A and B are added using the first adder, the result is added to C using the second adder and finally the result is added to D using the third adder, one after the other.

The problem is, in order to make the design low power. I have to turn off the other two adders which are not in use. All I can think is Enable and Disable signals, but this causes latency issues.

How do I synthesize this in in an effective manner in verilog?

A,B,C,D may change every clock cycle. a start signal is used to indicate when a new calculation is required.
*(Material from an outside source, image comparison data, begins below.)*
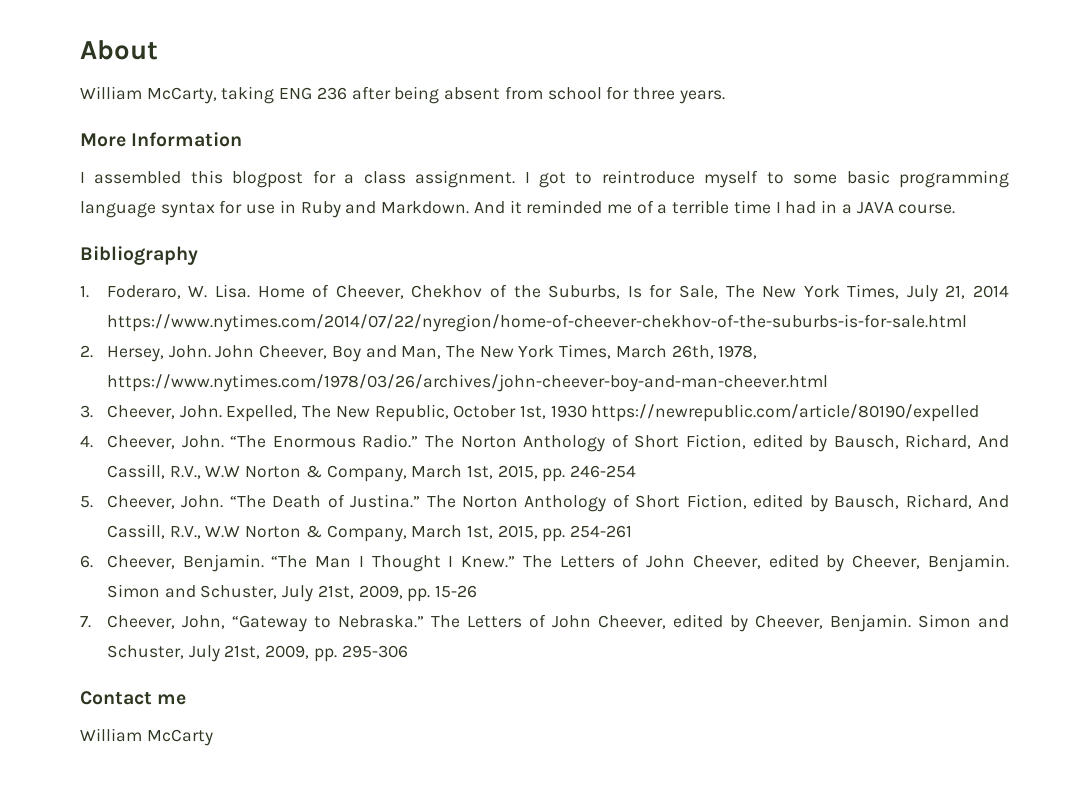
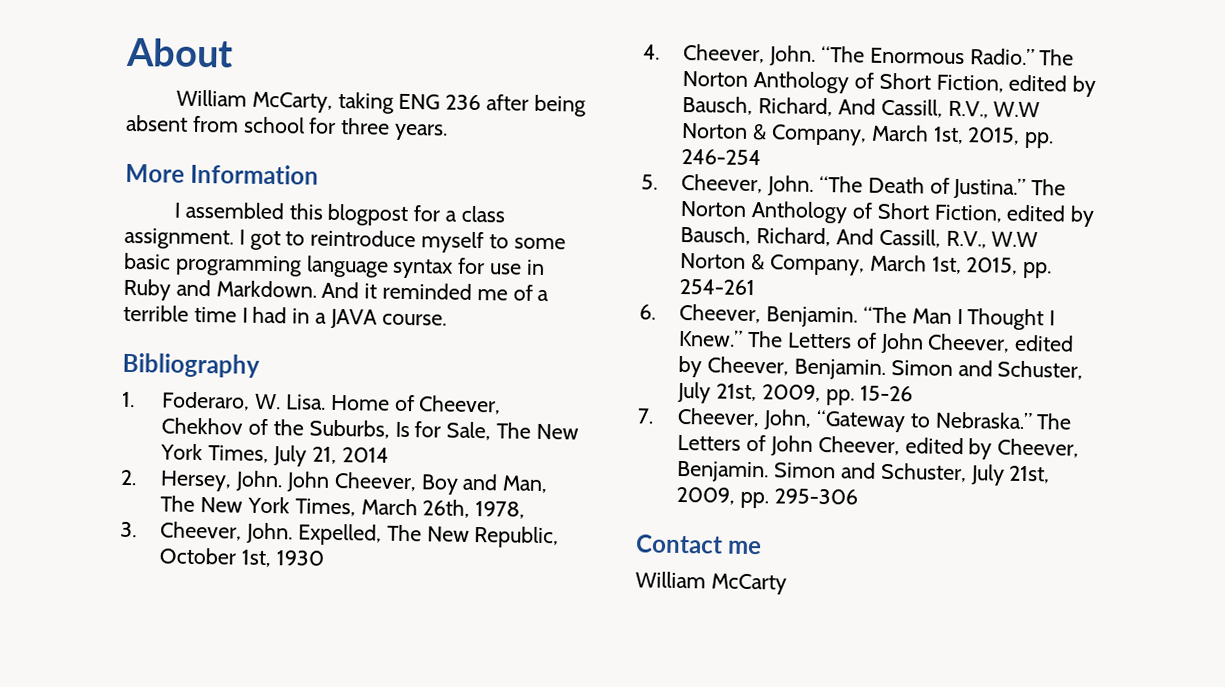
[106,314,967,332] https://www.nytimes.com/2014/07/22/nyregion/home-of-cheever-chekhov-of-the-suburbs-is-for-sale.html -> (389, 455) none
[106,374,828,392] https://www.nytimes.com/1978/03/26/archives/john-cheever-boy-and-man-cheever.html -> (526, 510) none
[591,404,980,422] https://newrepublic.com/article/80190/expelled -> (325, 558) none

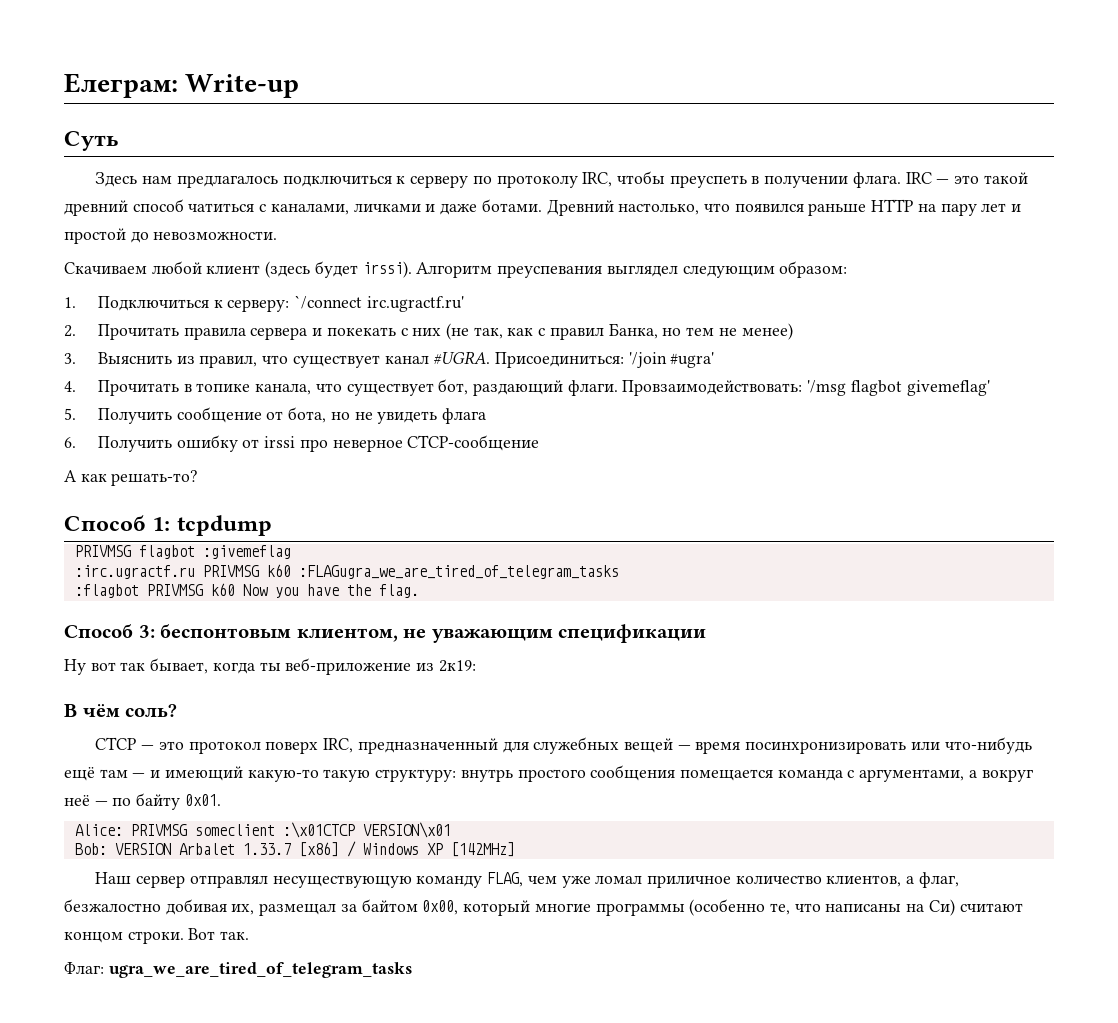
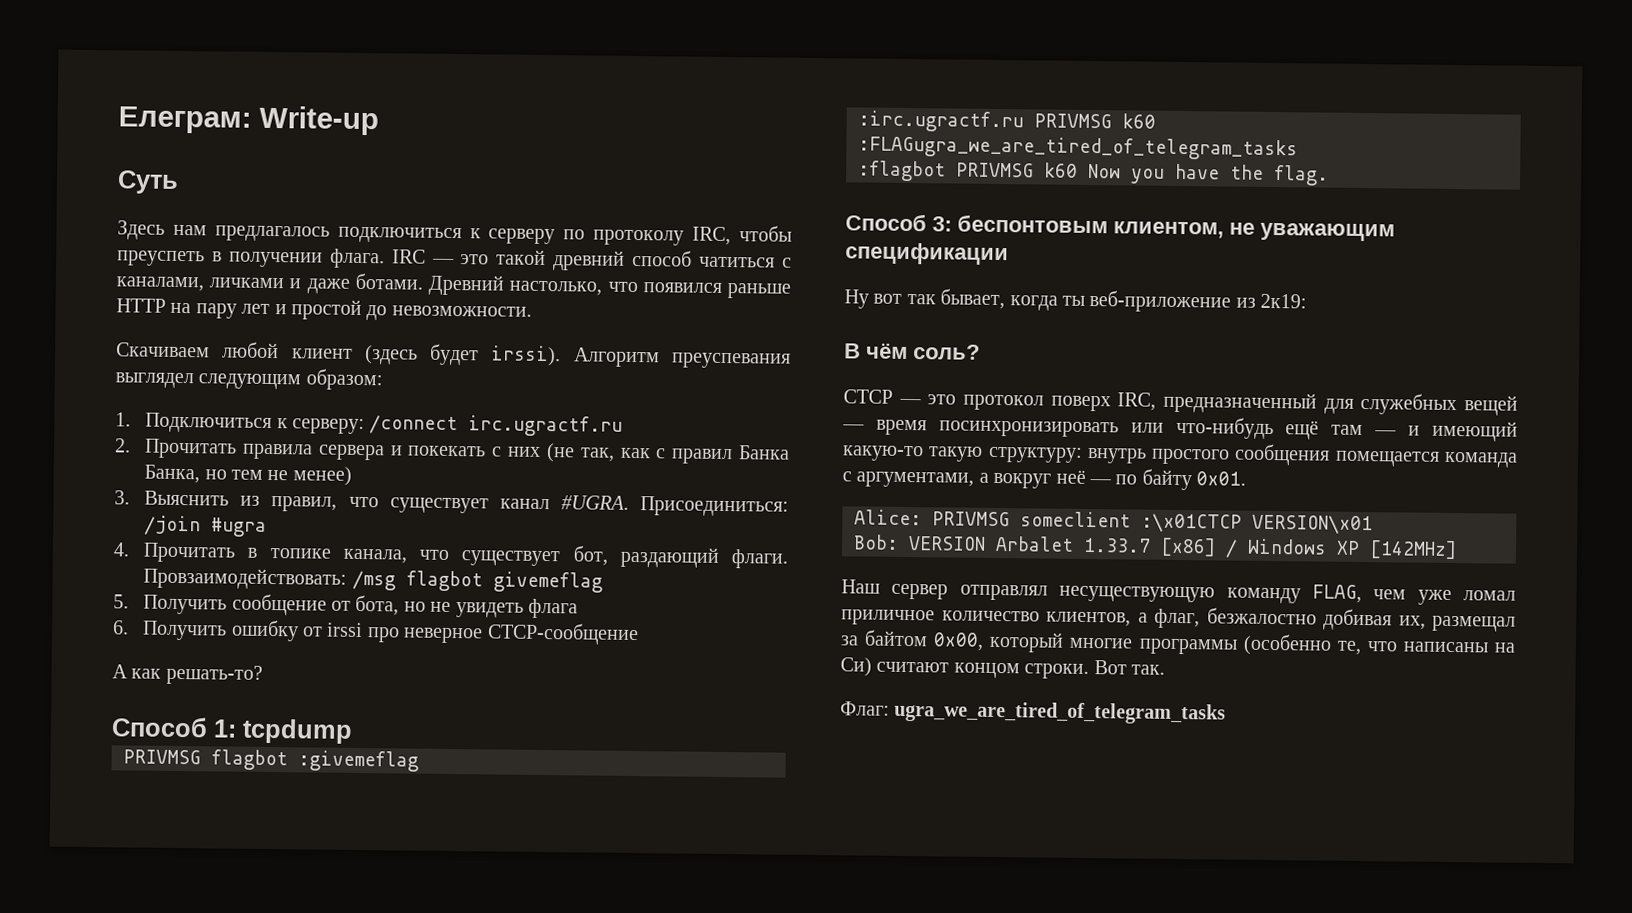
[294,295,464,312] `/connect irc.ugractf.ru' -> [369,415,624,437] /connect irc.ugractf.ru
(604, 333) none -> [738,445,790,460] Банка
[628,352,715,368] '/join #ugra' -> [144,515,268,537] /join #ugra
[807,380,990,396] '/msg flagbot givemeflag' -> [351,570,603,593] /msg flagbot givemeflag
What do you mean by 'serially'? If it's real bit-serial you use a single one-bit adder and shift all the bits through it - minimal power, high latency, nothing to turn off, relatively easy to code. If you actually have to disable two real n-bit adders to save power then you have to turn off the clock to them. Enable and disable signals won't in general help (much), if they simply gate data. — EML
will using Verilog events to trigger the adders prove more effective ?? — chitranna

Morgan Morgan · Accepted Answer · 2013-09-10T08:38:08

I assume your adder has been implied via sum = A + B;. For area optimisation why do you not share a single adder unit. A+B in CLK1, SUM+C in CLK2, SUM+D in CLK3. Then you have nothing to disable or clock gate.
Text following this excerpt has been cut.